**TRY IT**. In the material below, please retype the lines from the very first through the one with "[96,431,666,454] [96,463,276,484] [96,495,276,518]", exactly and without pictures.

**DATASET RECORDS**.
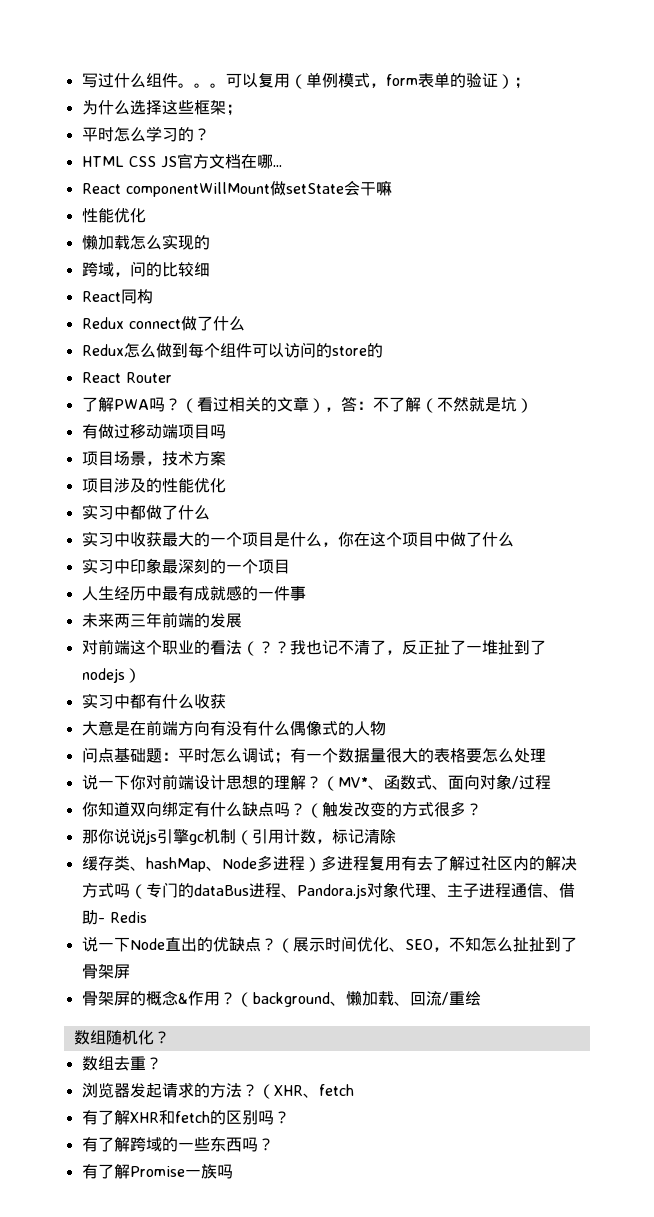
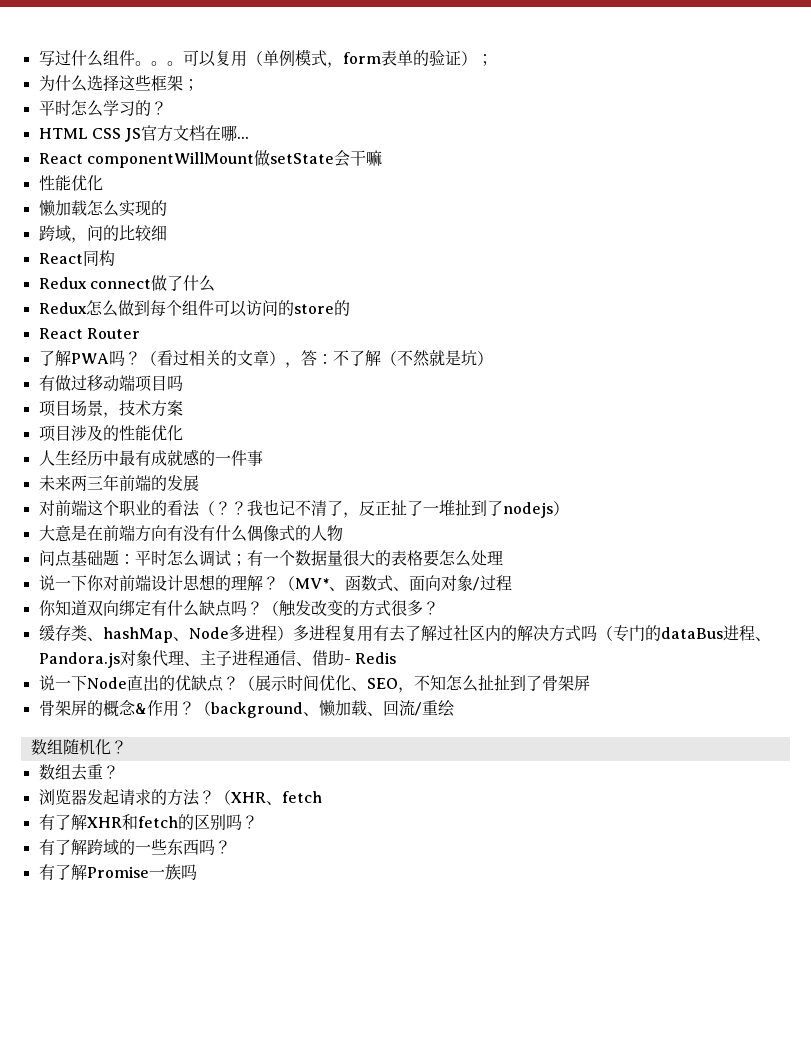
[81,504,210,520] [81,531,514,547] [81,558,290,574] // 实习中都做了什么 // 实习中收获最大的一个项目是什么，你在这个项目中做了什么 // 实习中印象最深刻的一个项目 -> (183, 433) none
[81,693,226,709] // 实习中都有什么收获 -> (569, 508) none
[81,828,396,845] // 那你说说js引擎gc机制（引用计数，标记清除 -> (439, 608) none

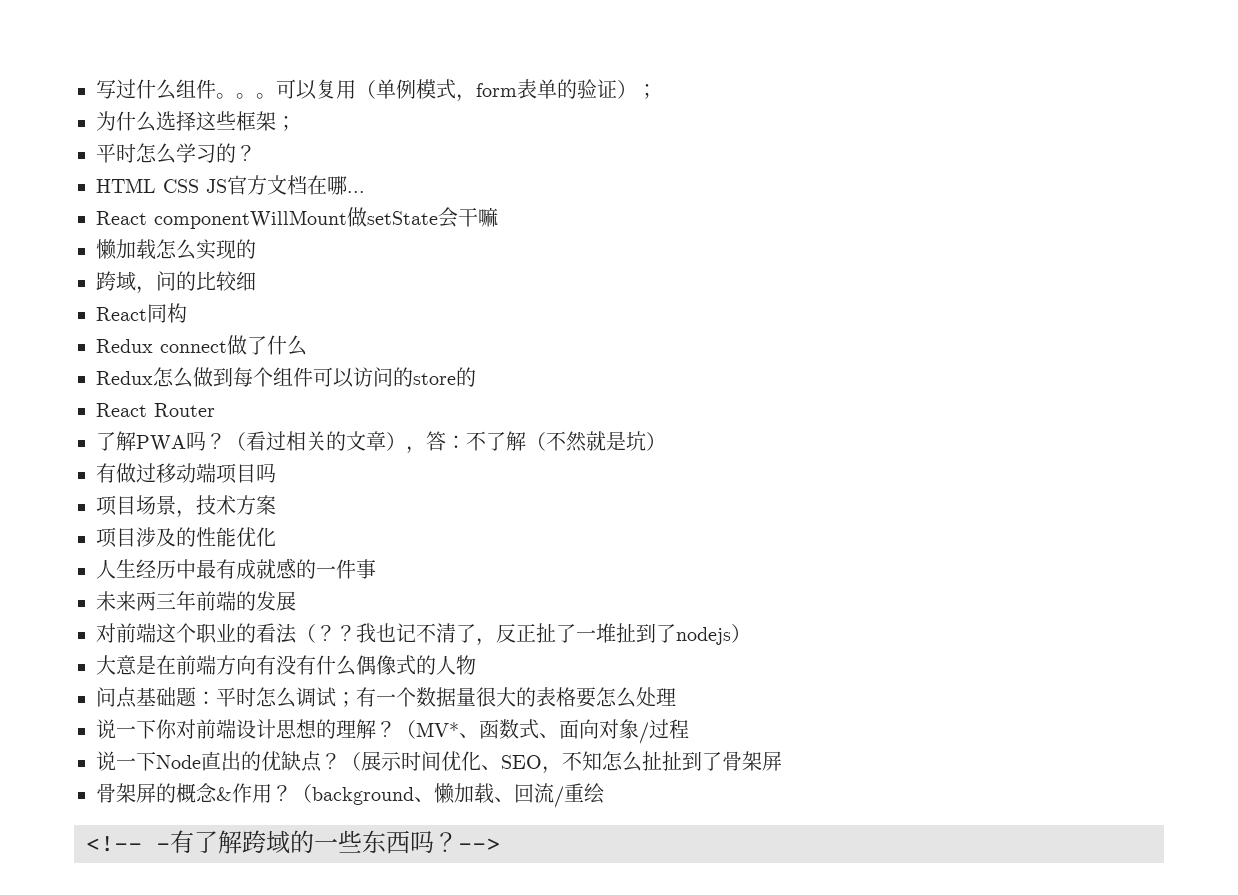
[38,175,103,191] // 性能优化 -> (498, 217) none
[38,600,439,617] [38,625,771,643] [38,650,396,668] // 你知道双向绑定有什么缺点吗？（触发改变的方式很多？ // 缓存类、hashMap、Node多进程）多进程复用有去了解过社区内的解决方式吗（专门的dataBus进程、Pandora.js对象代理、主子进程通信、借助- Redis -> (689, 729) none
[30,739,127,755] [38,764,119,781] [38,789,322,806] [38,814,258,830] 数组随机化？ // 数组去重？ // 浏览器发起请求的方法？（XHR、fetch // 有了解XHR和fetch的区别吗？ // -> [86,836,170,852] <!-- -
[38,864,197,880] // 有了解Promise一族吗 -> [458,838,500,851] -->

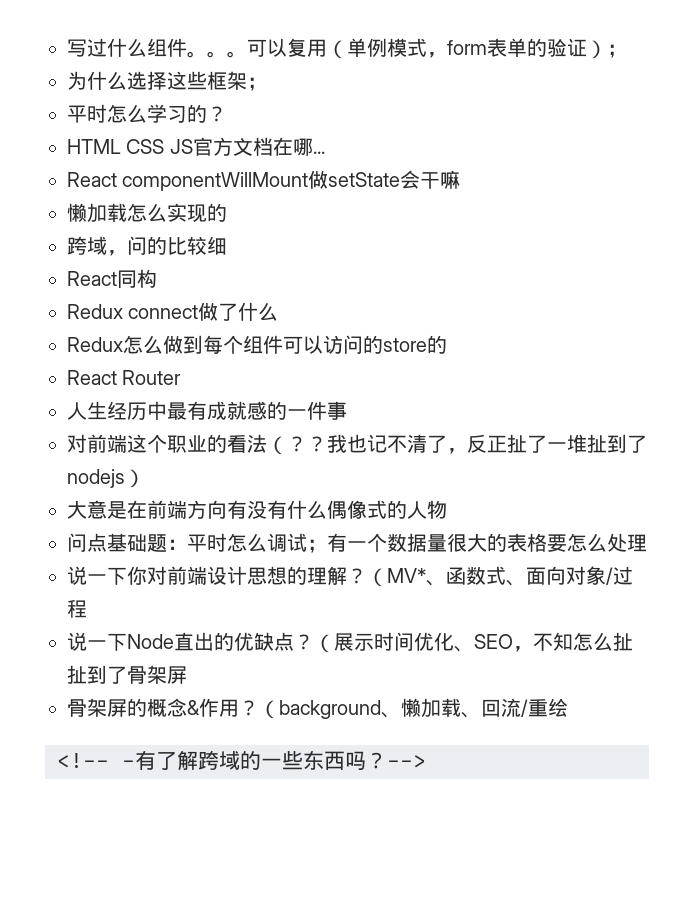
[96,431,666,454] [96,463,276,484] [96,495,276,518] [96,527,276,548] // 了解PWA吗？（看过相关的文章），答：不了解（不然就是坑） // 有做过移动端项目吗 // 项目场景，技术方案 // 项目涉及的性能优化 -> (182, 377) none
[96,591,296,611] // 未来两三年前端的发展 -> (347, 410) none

**ANSWER FOR THIS EXERCISE**.
[81,504,210,520] [81,531,514,547] [81,558,290,574] // 实习中都做了什么 // 实习中收获最大的一个项目是什么，你在这个项目中做了什么 // 实习中印象最深刻的一个项目 -> (183, 433) none
[81,693,226,709] // 实习中都有什么收获 -> (569, 508) none
[81,828,396,845] // 那你说说js引擎gc机制（引用计数，标记清除 -> (439, 608) none

[38,175,103,191] // 性能优化 -> (498, 217) none
[38,600,439,617] [38,625,771,643] [38,650,396,668] // 你知道双向绑定有什么缺点吗？（触发改变的方式很多？ // 缓存类、hashMap、Node多进程）多进程复用有去了解过社区内的解决方式吗（专门的dataBus进程、Pandora.js对象代理、主子进程通信、借助- Redis -> (689, 729) none
[30,739,127,755] [38,764,119,781] [38,789,322,806] [38,814,258,830] 数组随机化？ // 数组去重？ // 浏览器发起请求的方法？（XHR、fetch // 有了解XHR和fetch的区别吗？ // -> [86,836,170,852] <!-- -
[38,864,197,880] // 有了解Promise一族吗 -> [458,838,500,851] -->

[96,431,666,454] [96,463,276,484] [96,495,276,518] [96,527,276,548] // 了解PWA吗？（看过相关的文章），答：不了解（不然就是坑） // 有做过移动端项目吗 // 项目场景，技术方案 // 项目涉及的性能优化 -> (182, 377) none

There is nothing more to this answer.